My thoughts and prayers are with you!


----------



## Jayb

This is me said:


> Jayb, I have been poing and praying for you, which made me reflect on my situation. During our seperation, I always got little signs that she was uncertain of divorcing. I did the 180 to some degree and I would see her show concern and even ask if everything was alright, which is a curious question from someone who expressed a desire to divorce.
> 
> This all pointed to the MLC and fog she was in.
> 
> If your wife is not giving you the slightest signs of R, then I would go to 180 as they call for in Divorce Busters. If you see signs along the way, you can readjust as needed, but if not, hopefully the 180 will help you move forwars with your life either way.
> 
> I am a true supporter of saving marriages and if at all possible want that for you, but if you are not getting any signs, you should look out for yourself.
> 
> My thoughts and prayers are with you!


I truly appreciate it. When I think about how many people I know are praying for me, it warms my heart.
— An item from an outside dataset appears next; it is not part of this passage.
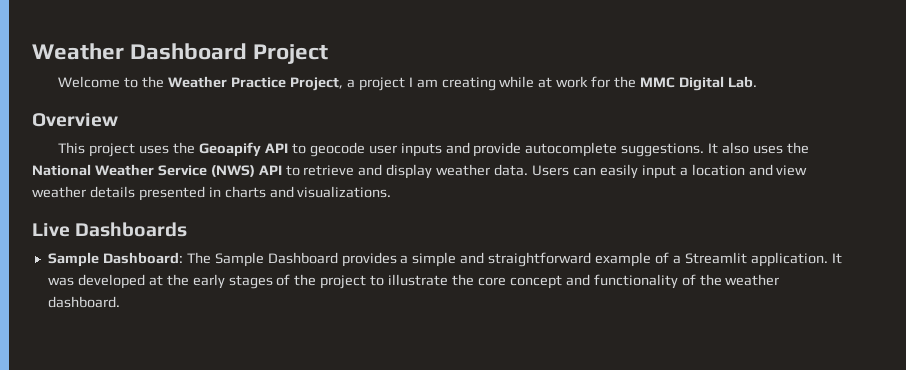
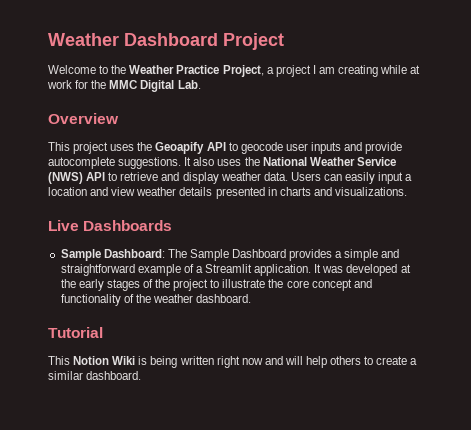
+ Tutorial
+ This Notion Wiki is being written right now and will help others to create a similar dashboard.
Thanks for your insight. Part of my piss and vinegar got me thinking today. If, for all intents and purposes, R is a 1% fantasy, then so is "making changes for myself, becoming a better me, improving myself, etc." In the end, things are as they will be. And if so, a majority of these posts at TAM, are more journaling/venting, than seeking for and applying answers...
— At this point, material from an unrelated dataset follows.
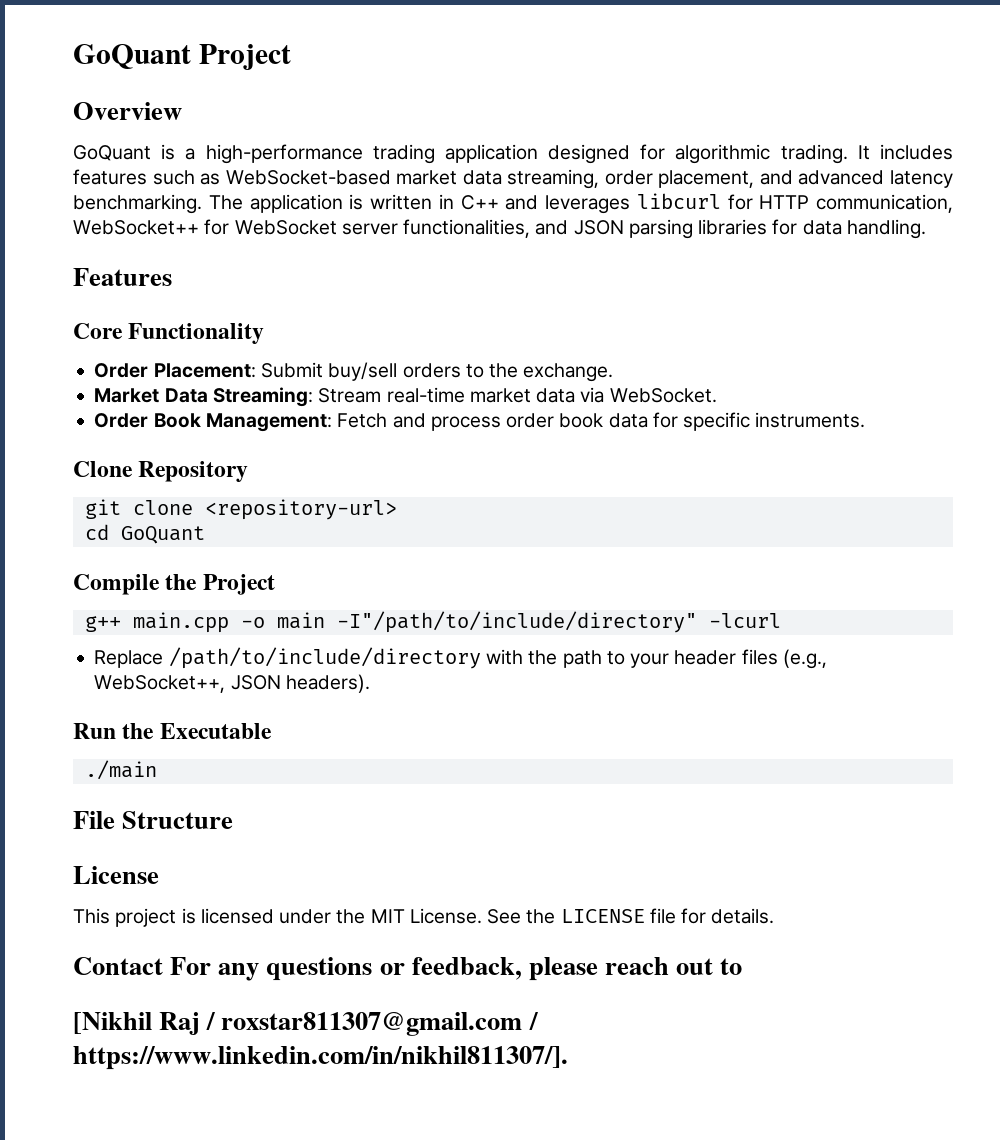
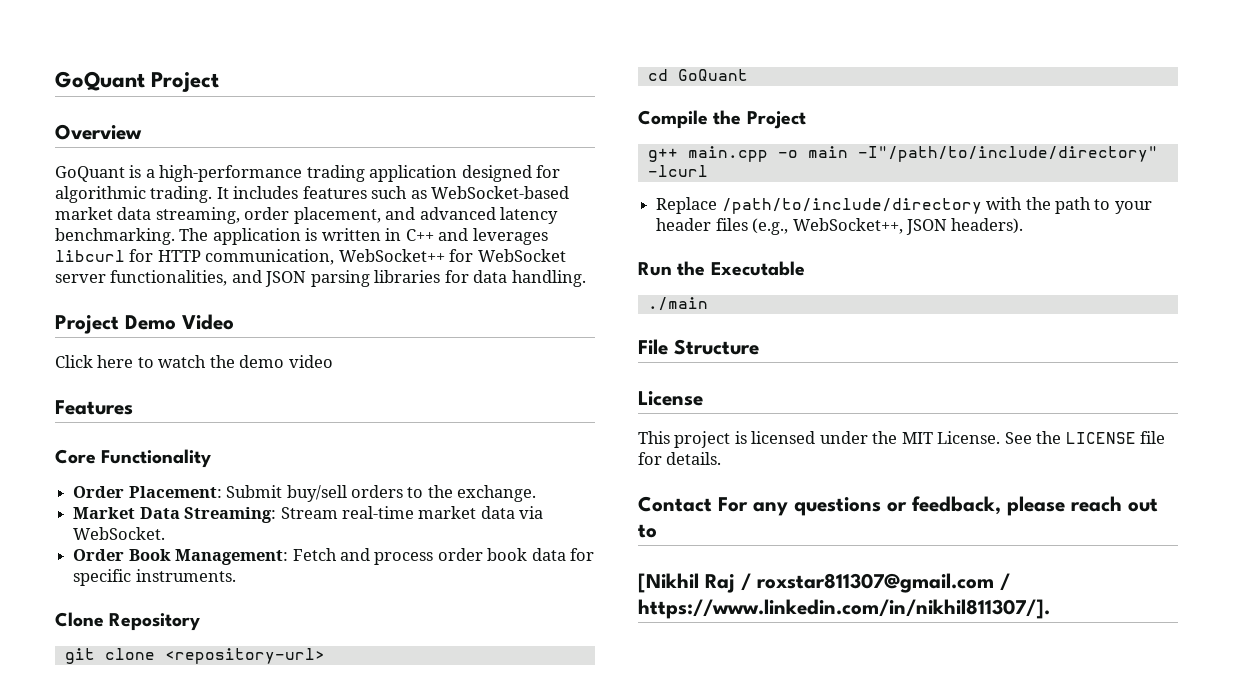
+ Project Demo Video
+ Click here to watch the demo video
The 180 will come eventually, right? Either by me trying now, or just plain happening to me in the future.

Sorry for the reaction. Hard times today after my W picked up the kids, after an awesome vacation.....


----------



## coachman

Jay - I think at this point you need to show her that you are 100% in agreement with the divorce. Don't mention anything about calling it off, in fact you may want to see what you can do to speed it up.

She has to think that you are done and are moving on with your life. Working on yourself is for you and forget about doing things to show her you've changed. You can't change her mind.
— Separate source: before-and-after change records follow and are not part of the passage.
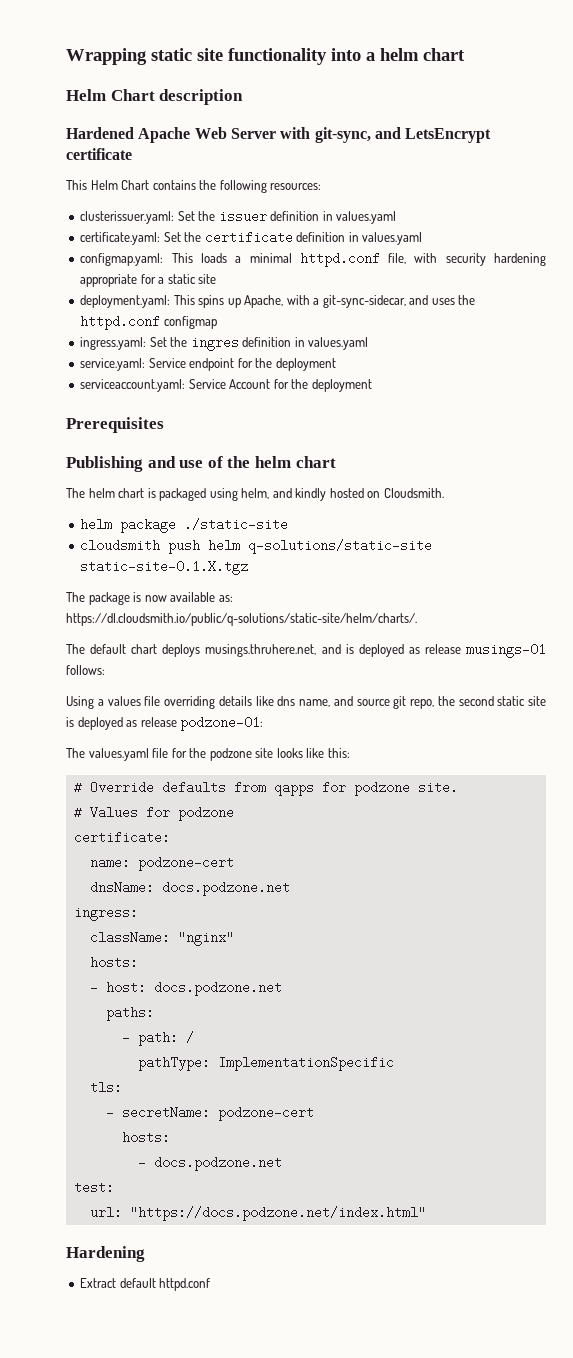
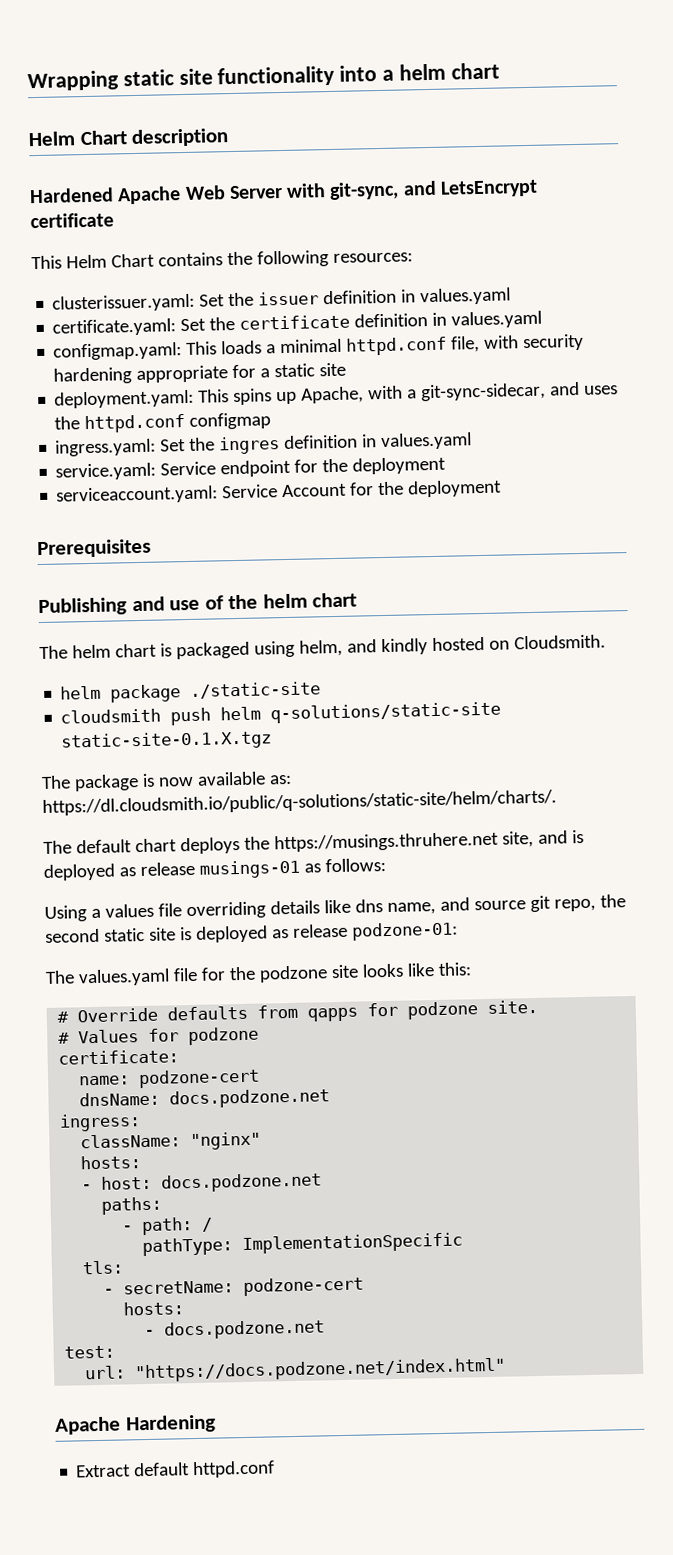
- The default chart deploys musings.thruhere.net, and is deployed as release musings-01 follows:
+ The default chart deploys the https://musings.thruhere.net site, and is deployed as release musings-01 as follows:
- Hardening
+ Apache Hardening

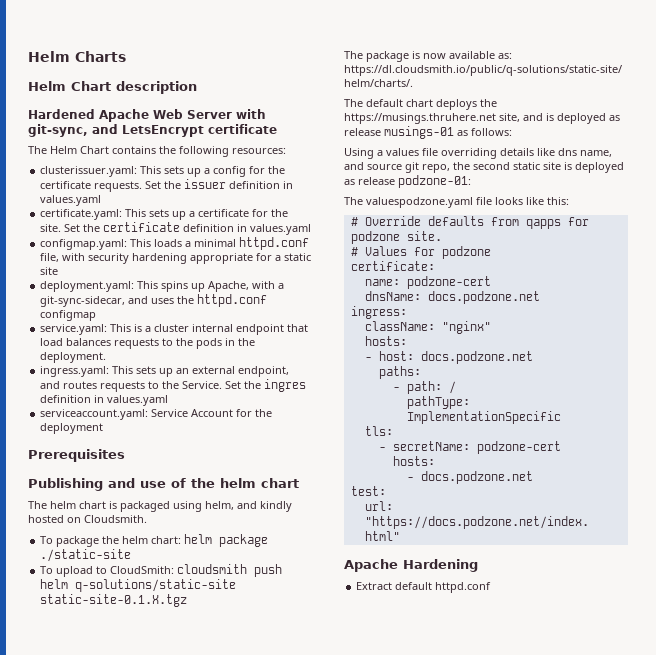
- Wrapping static site functionality into a helm chart
+ Helm Charts
- This Helm Chart contains the following resources:
+ The Helm Chart contains the following resources:
- clusterissuer.yaml: Set the issuer definition in values.yaml
+ clusterissuer.yaml: This sets up a config for the certificate requests. Set the issuer definition in values.yaml
- certificate.yaml: Set the certificate definition in values.yaml
+ certificate.yaml: This sets up a certificate for the site. Set the certificate definition in values.yaml
- ingress.yaml: Set the ingres definition in values.yaml
+ service.yaml: This is a cluster internal endpoint that load balances requests to the pods in the deployment.
+ ingress.yaml: This sets up an external endpoint, and routes requests to the Service. Set the ingres definition in values.yaml
- service.yaml: Service endpoint for the deployment
- helm package ./static-site
+ To package the helm chart: helm package ./static-site
- cloudsmith push helm q-solutions/static-site static-site-0.1.X.tgz
+ To upload to CloudSmith: cloudsmith push helm q-solutions/static-site static-site-0.1.X.tgz
- The values.yaml file for the podzone site looks like this:
+ The valuespodzone.yaml file looks like this:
I'm going through the same things with me W except the OW is still in the picture. They have backed off physically but emotionally my W is still in the fog and pursuing the relationship. In my situation there is no hope for my W coming to her senses while the OW is still around. 

I will be moving out of the house in the next few weeks and getting on with my life. Do I think she is going to freak out emotionally when I leave...absolutely. I've been the one constant she has had for the last 9 years. But I know she won't want to R. I have to move on with my life and stop worrying about her. Whatever our wives are going through they have to do it on their own. I would be lying if I still didn't have some hope...but that hope I have now is what's holding me back from healing. I think that is how you need to approach this. If you work everyday at letting go of the hope then the pain and hurt will start getting a little better everyday. Let me say that some days are much easier than others. Right now the only reality is that they are gone and the marriage is over. Saying it is the easy part...excepting it in your heart and truly healing from it is a daily battle.

I still feel the only chance you have is to show her that you have excepted the D and are in agreement with what she wants. Once she see's that you have excepted it she may have second thoughts but please don't get your hopes up. The hope is the killer.

I told myself since D day that I wouldn't be the one to file for divorce but I've changed my attitude on this as well. I'll also be filing after Easter and it should only take a couple weeks to get finalized. This is just one more thing I need to do for myself to move forward and most importantly...with no expectations of R.


----------



## Jayb

coachman said:


> Jay - I think at this point you need to show her that you are 100% in agreement with the divorce. Don't mention anything about calling it off, in fact you may want to see what you can do to speed it up.
> 
> She has to think that you are done and are moving on with your life. Working on yourself is for you and forget about doing things to show her you've changed. You can't change her mind.
> 
> I'm going through the same things with me W except the OW is still in the picture. They have backed off physically but emotionally my W is still in the fog and pursuing the relationship. In my situation there is no hope for my W coming to her senses while the OW is still around.
> 
> I will be moving out of the house in the next few weeks and getting on with my life. Do I think she is going to freak out emotionally when I leave...absolutely. I've been the one constant she has had for the last 9 years. But I know she won't want to R. I have to move on with my life and stop worrying about her. Whatever our wives are going through they have to do it on their own. I would be lying if I still didn't have some hope...*but that hope I have now is what's holding me back from healing*. I think that is how you need to approach this. *If you work everyday at letting go of the hope then the pain and hurt will start getting a little better everyday*. Let me say that some days are much easier than others. Right now the only reality is that they are gone and the marriage is over. Saying it is the easy part...excepting it in your heart and truly healing from it is a daily battle.
> 
> I still feel the only chance you have is to show her that you have excepted the D and are in agreement with what she wants. Once she see's that you have excepted it she may have second thoughts but please don't get your hopes up. The hope is the killer.
> 
> I told myself since D day that I wouldn't be the one to file for divorce but I've changed my attitude on this as well. I'll also be filing after Easter and it should only take a couple weeks to get finalized. This is just one more thing I need to do for myself to move forward and most importantly...with no expectations of R.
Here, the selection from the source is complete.